Competitors started entering the park around 7:15 a.m. for the 8:00 a.m. race start. Skies were cloudy and the ground still damp; rain threatened and temperatures were in the high 30s; cold enough that athletes breathed steam clouds as they warmed up. "I may never get down to my bottom layer," said one runner before the start, indicating her ensemble: jacket, hat, tights, and gloves. The sun dashed in and out of the clouds, but the temperature never got out of the 40s—just right for a distance run. "Perfect weather!" said Peggy Nelson-Panzer, 45, of Aurora, CO, after her 3:16:55 marathon finish, which earned her third place and $500.
More Friends, More Fun
Even with such talented front runners, this is a race for mothers and daughters and sisters and, of course, women over age 40. Sarah Bradley, 58, came from Glasgow, Scotland, "to run with my daughter," she said, after crossing the half-marathon finish line arm and arm with daughter Lynn in 2:13:46. "Last year I ran with my friend and her nine sisters," said Carmen Niehus, 46, of Concord, CA. This year, she brought her own two sisters; a third was scheduled to come but couldn't make it. "This inspires me to get out and be healthy," she said. The youngest sisters in the event were 14 and 15, Marleana and Theresa Lemaitre. Theresa ran with their mother as a half-marathon partner, Marleana with a family friend.
Before the race, friends and training partners in matching shirts grouped in clusters all over the park, making last-minute adjustments and race plans. "If we stay together, great, if not, no worries," said one runner, helping her partner pin on a race number. "Pace is unimportant," said Cynthia Templeton, who was running with friends in matching "Do It for Darren" shirts to raise money for Push to Walk, a rehab center in New Jersey; Templeton's son suffered a spinal injury two years ago.
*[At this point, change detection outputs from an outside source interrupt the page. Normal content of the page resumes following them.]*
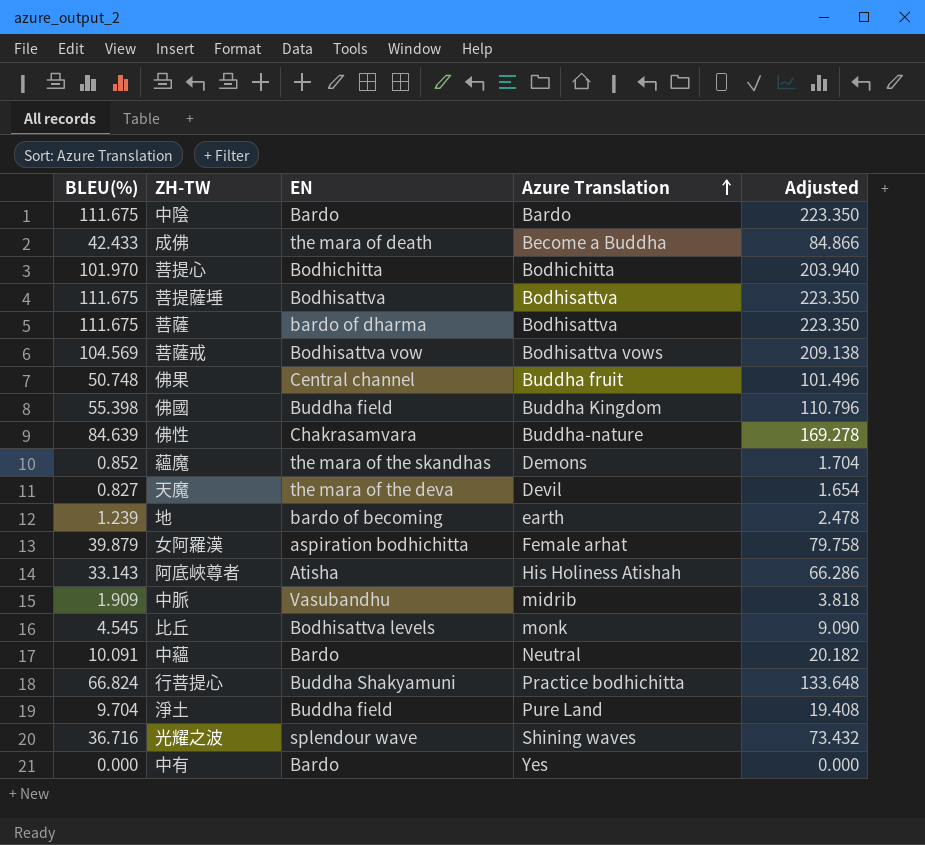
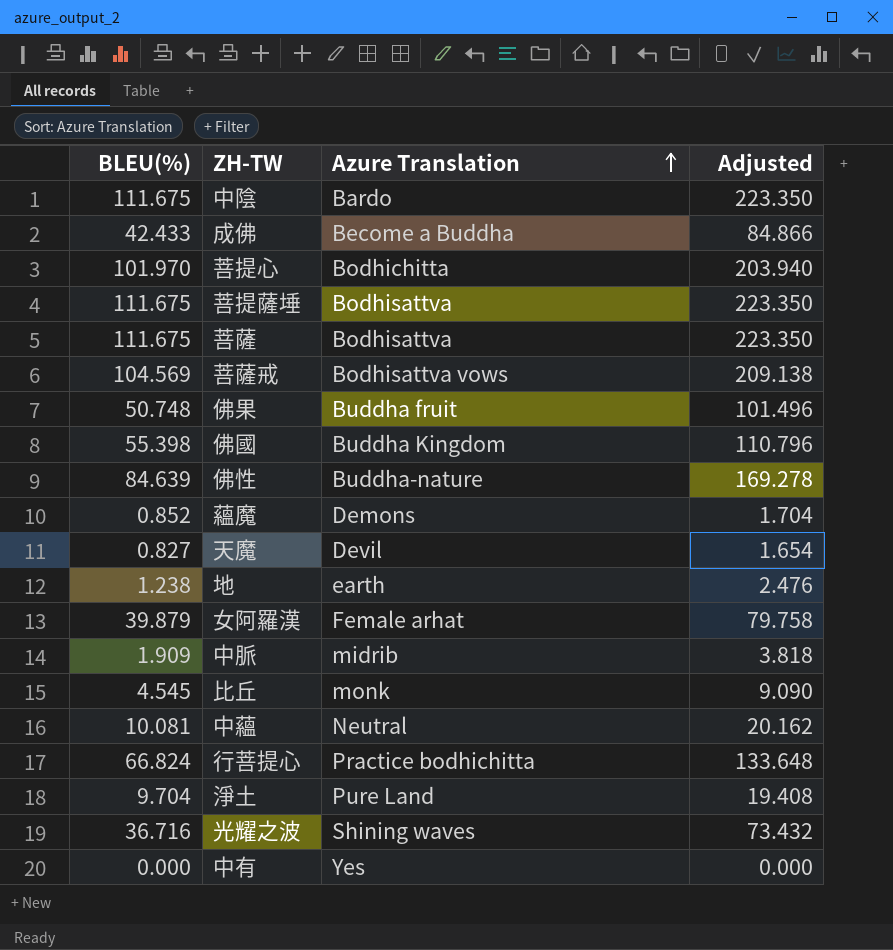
column EN | position: 3 -> none
row 阿底峽尊者: 33.143 | Atisha | His Holiness Atishah | 66.286 -> none
地 | BLEU(%): 1.239 -> 1.238
地 | Adjusted: 2.478 -> 2.476
中蘊 | BLEU(%): 10.091 -> 10.081
中蘊 | Adjusted: 20.182 -> 20.162

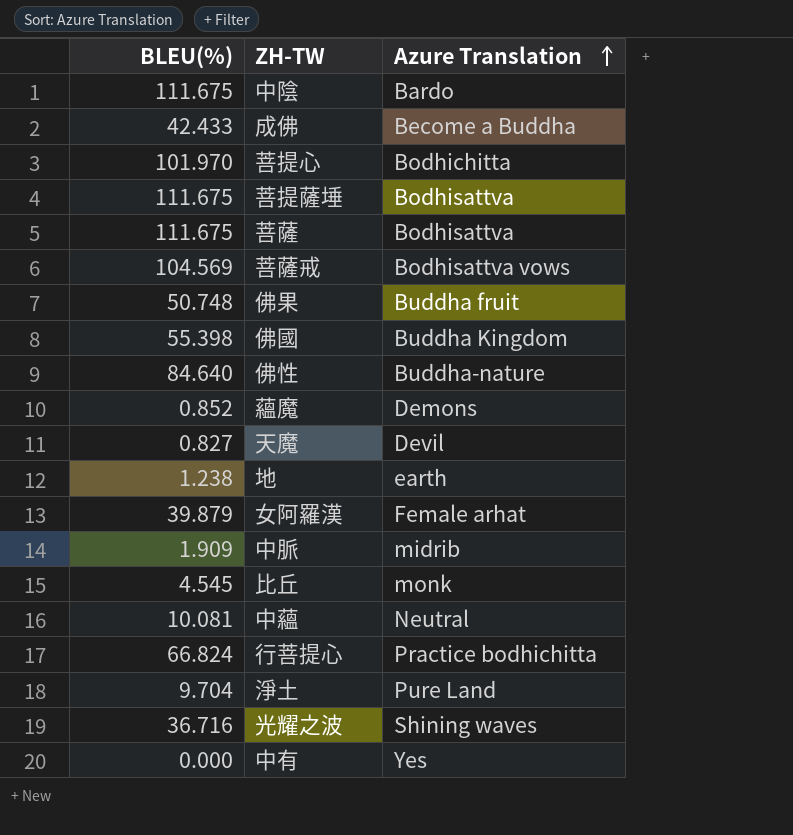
column Adjusted | formula: [BLEU(%)] * 2 -> none
佛性 | BLEU(%): 84.639 -> 84.640

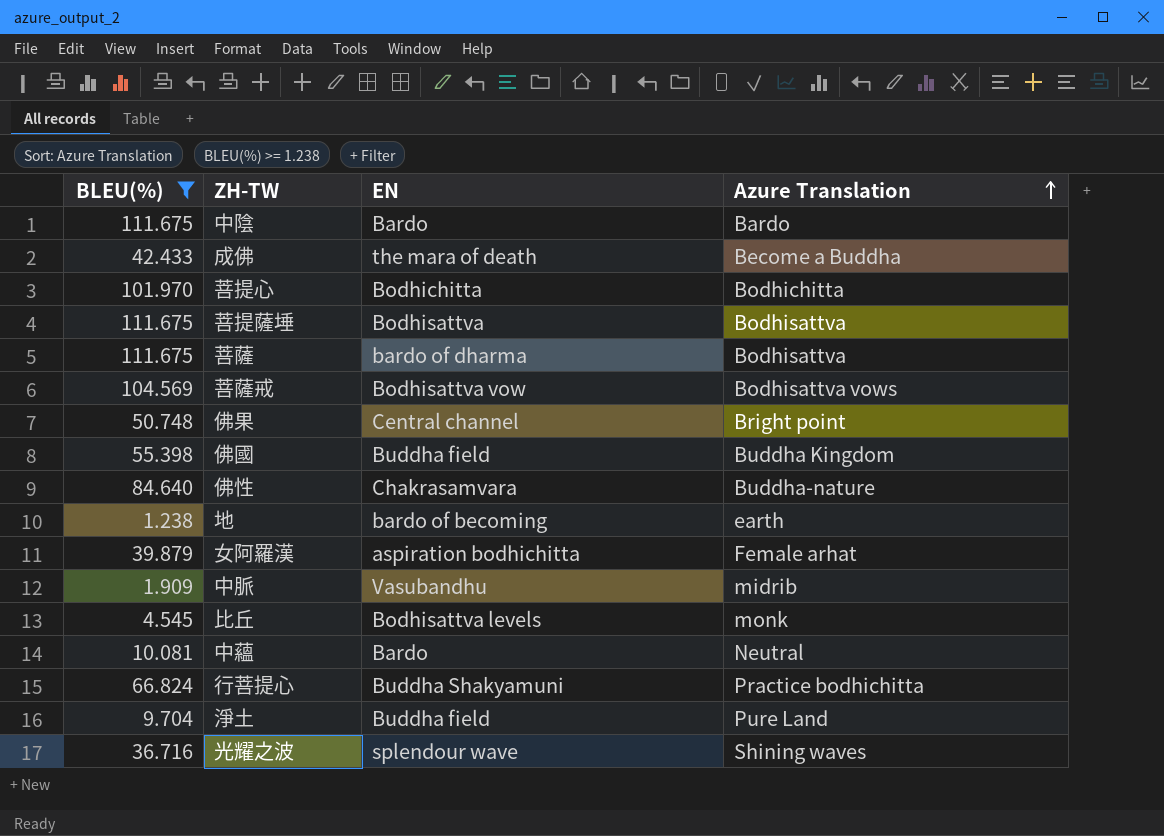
filter: none -> BLEU(%) >= 1.238
column EN | position: none -> 3
佛果 | Azure Translation: Buddha fruit -> Bright point

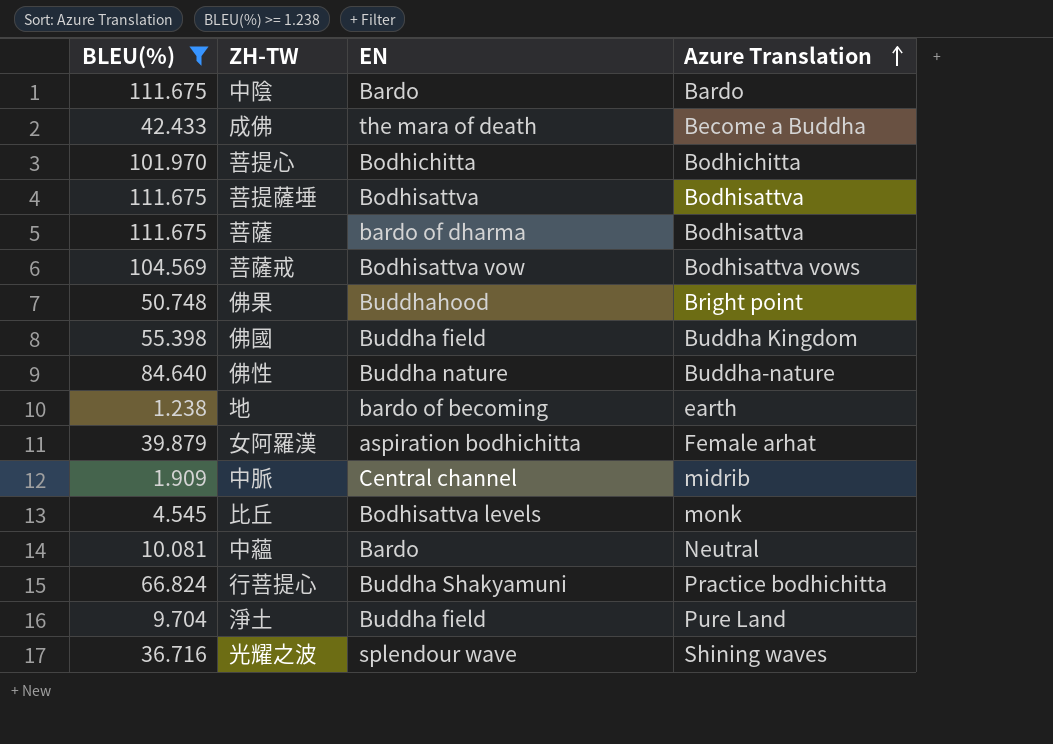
佛果 | EN: Central channel -> Buddhahood
佛性 | EN: Chakrasamvara -> Buddha nature
中脈 | EN: Vasubandhu -> Central channel

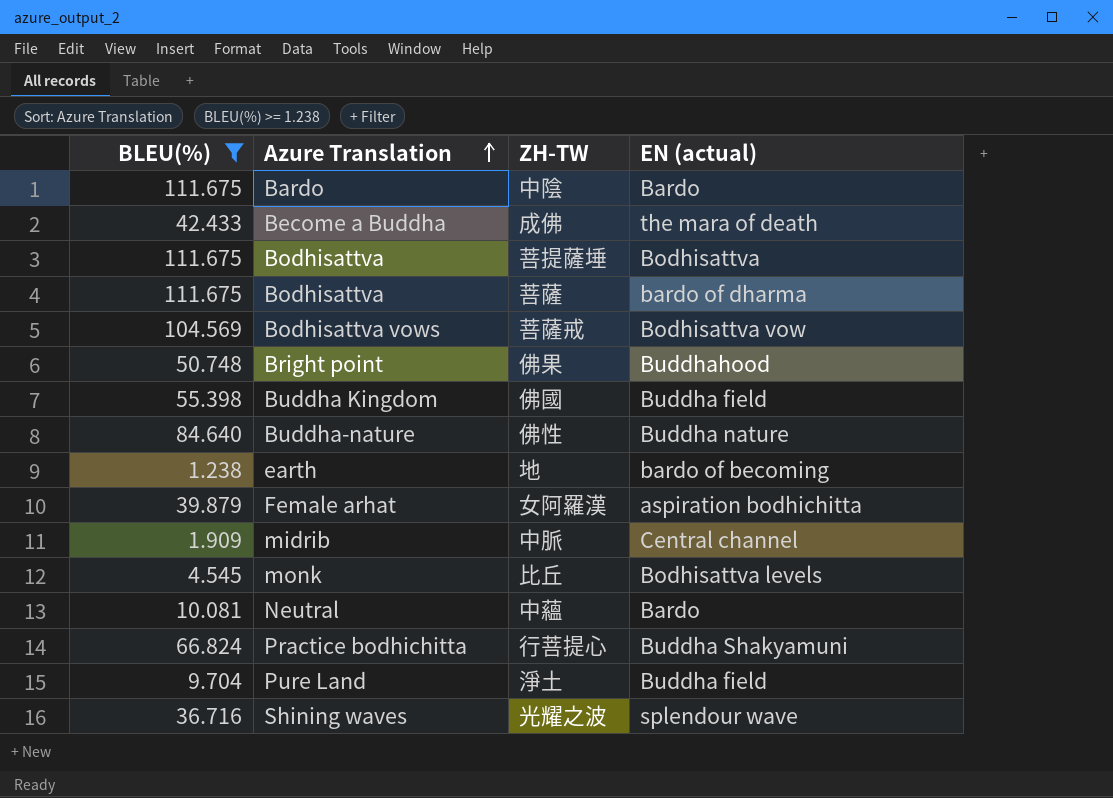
column Azure Translation | position: 4 -> 2
column name: EN -> EN (actual)
row 菩提心: 101.970 | Bodhichitta | Bodhichitta -> none

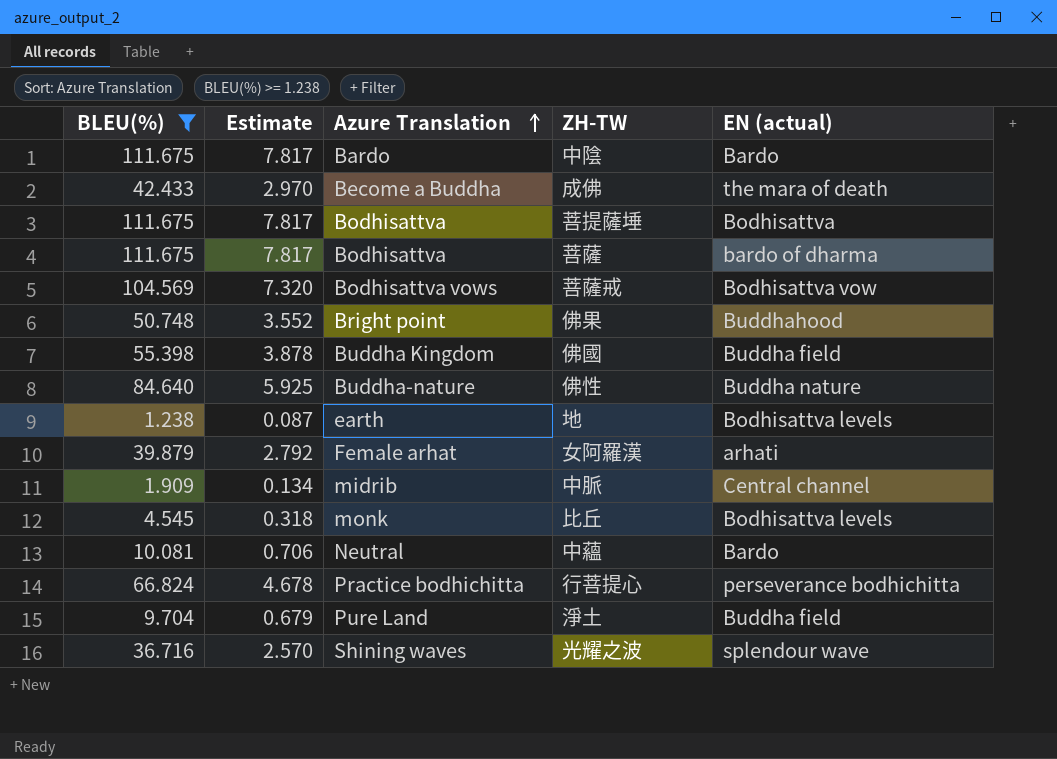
column Estimate | formula: none -> [BLEU(%)] * 0.07
地 | EN (actual): bardo of becoming -> Bodhisattva levels
女阿羅漢 | EN (actual): aspiration bodhichitta -> arhati
行菩提心 | EN (actual): Buddha Shakyamuni -> perseverance bodhichitta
This race inspires people to run. One member of Loken's team, her 40-year-old sister, Charlotte Bain, just started running in August; she finished in 2:13:00. Betty Shonts from Morristown, NJ, on the other hand, had a full running career behind her—including 1984 Olympic marathon trials—and now, at age 58, continues to train and test herself. "I've run in all women's races before and there's nothing like it," she said. "She's so inspiring," said her friend and training partner, Susan Olesky, 50, also from Morristown.
"There are the best years of our lives," said More Magazine editor-in-chief Peggy Northrop before the race start, looking out over the crowd. "There's nothing about this that's over the hill." No way, not this crowd, who headed off to conquer the hills in a very friendly, very chatty, but decidedly not silly-frilly road race.
A race in Central Park attracts many celebrities. Here, marathoner Kathrine Switzer, a California raisin, and author and actress Mariel Hemingway.